Meaning, not aesthetic, is what’s key for Rashid Johnson. Johnson constructed a shrine to jazz musician Archie Shepp in which four shelves containing Shepp’s album Montreaux Two protrude from mirrored tiles. The album is flanked by a book called Run. Beneath the album is an oyster filled with shea butter, an oblique reference to a Zora Neale Hurston essay. In places, the mirror tiles are shattered and splattered with black paint. The shrine to Shepp becomes a shrine to the viewer, or perhaps the artist. It’s a self-reflective meditation on a fragmented identity faced with the cultural contributions of less prominent, but no less talented, African-Americans.
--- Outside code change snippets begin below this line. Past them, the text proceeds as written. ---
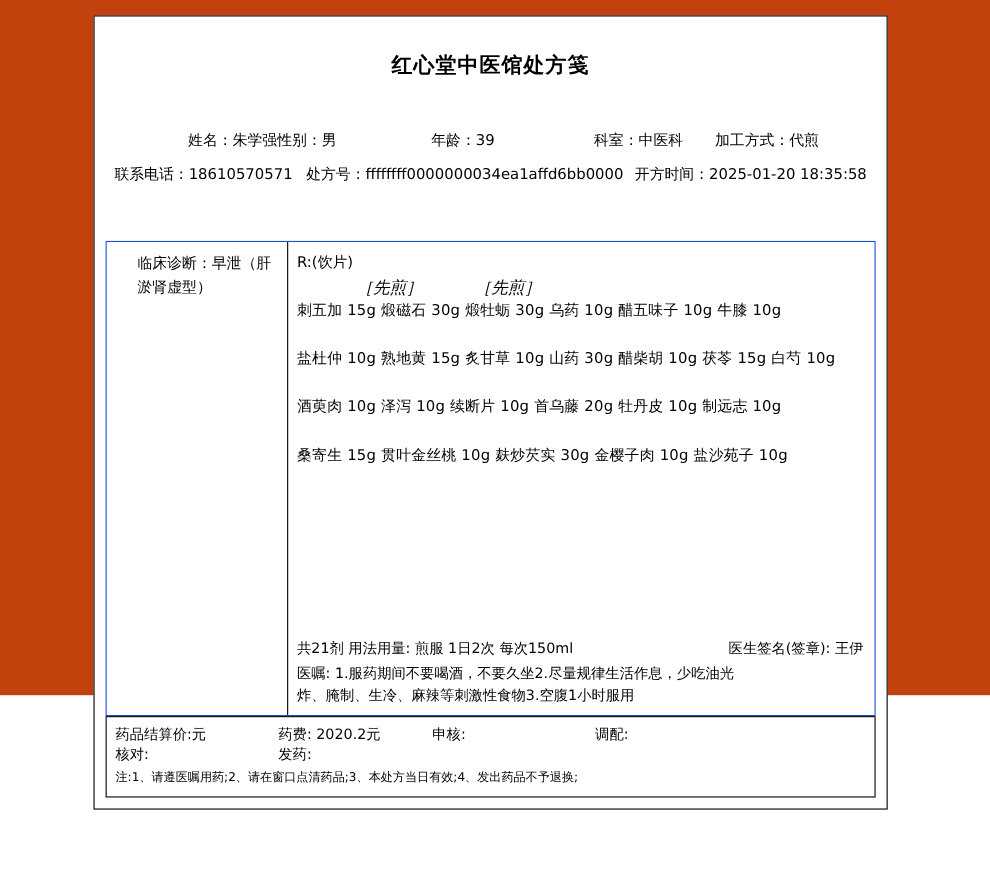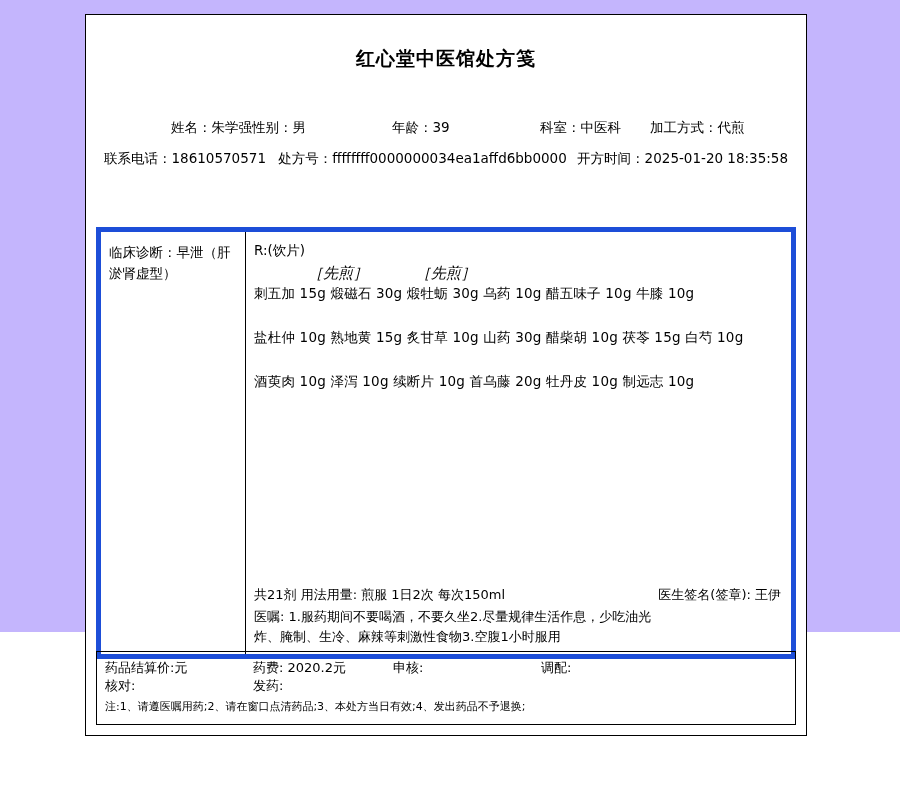--- a/index.html
+++ b/index.html
@@ -15,7 +15,7 @@
     position: relative;
     width: 900px;
     height: 632px;
-    background: #c4b5fd;
+    background: #c2410c;
   }
   .sheet {
     position: absolute;

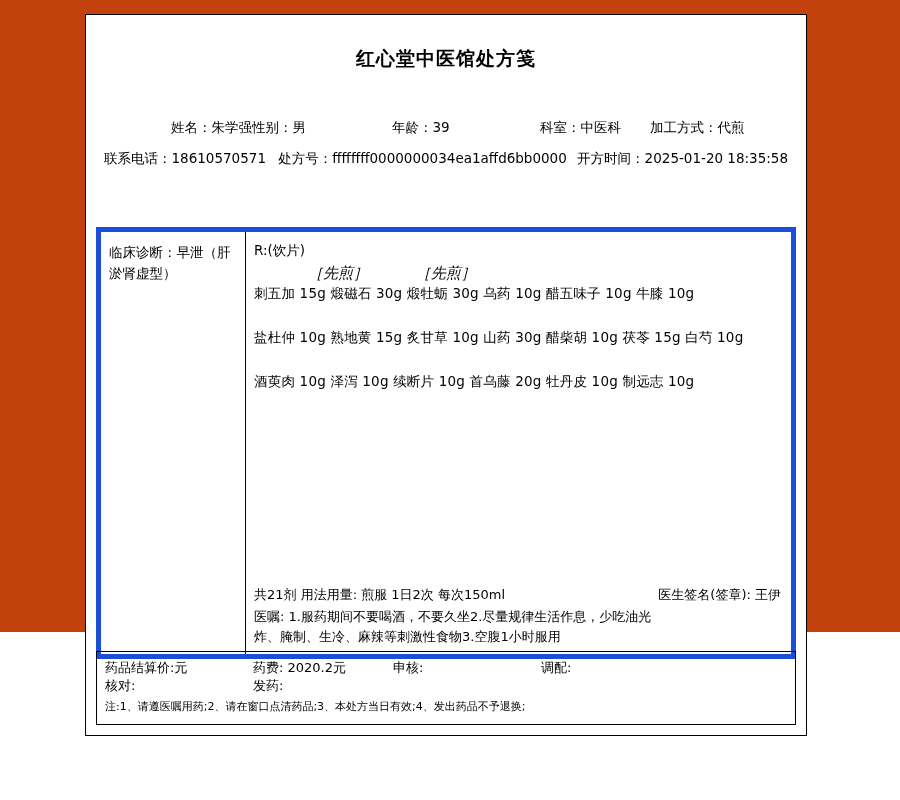--- a/index.html
+++ b/index.html
@@ -58,12 +58,13 @@
   .body-box {
     position: absolute;
     left: 10px;
-    top: 212px;
+    top: 204px;
     width: 700px;
     height: 432px;
-    border: 5px solid #1d4ed8;
+    border: 1px solid #1d4ed8;
     box-sizing: border-box;
     display: flex;
+    padding-left: 20px;
   }
   .diag-col {
     width: 145px;

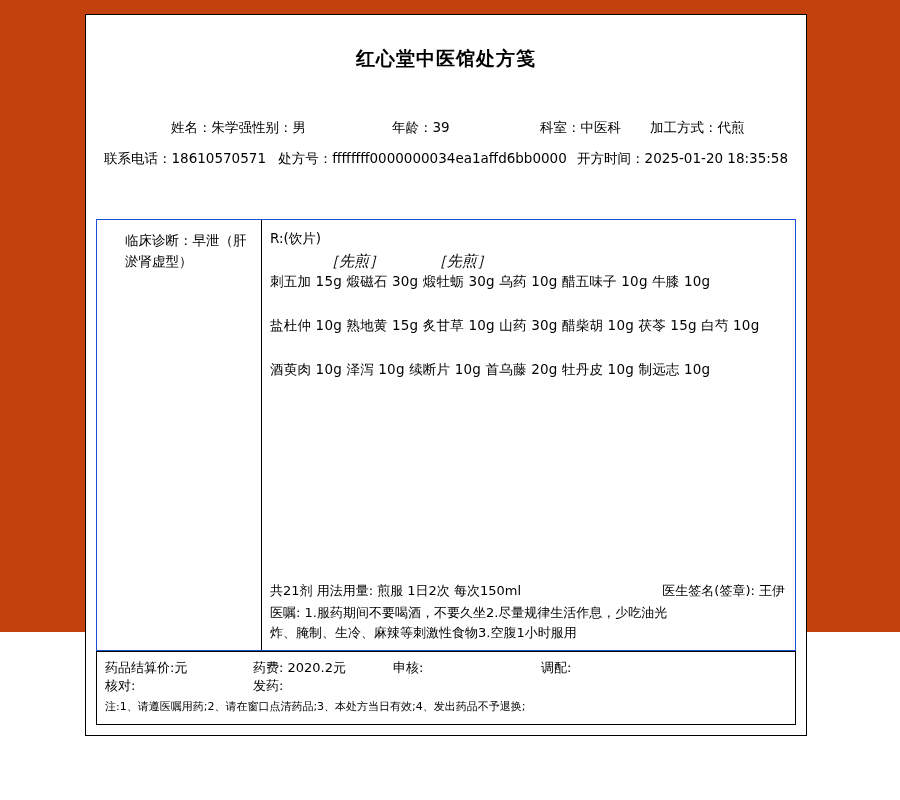--- a/index.html
+++ b/index.html
@@ -167,6 +167,7 @@
         <div class="herb-line">刺五加 15g  煅磁石 30g  煅牡蛎 30g  乌药 10g  醋五味子 10g  牛膝 10g</div>
         <div class="herb-line">盐杜仲 10g  熟地黄 15g  炙甘草 10g  山药 30g  醋柴胡 10g  茯苓 15g  白芍 10g</div>
         <div class="herb-line">酒萸肉 10g  泽泻 10g  续断片 10g  首乌藤 20g  牡丹皮 10g  制远志 10g</div>
+        <div class="herb-line">桑寄生 15g  贯叶金丝桃 10g  麸炒芡实 30g  金樱子肉 10g  盐沙苑子 10g</div>
 
         <div class="rx-footer">
           <div class="dose-row">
The concept for the exhibition seems simple enough: shelves, the stuff placed atop, extracting meaning from the stuff. The shelves don’t have to be dreamscapes. They don’t even have to be touched. But a symptom of being American is that we all have stuff. Perhaps we should consider the stuff we have, and how it is displayed.

The exhibition is on view Wed.-Sat., 12 p.m. to 6 p.m. to June 30 at the Curator’s Office, 1515 14th Street NW, #201. Free.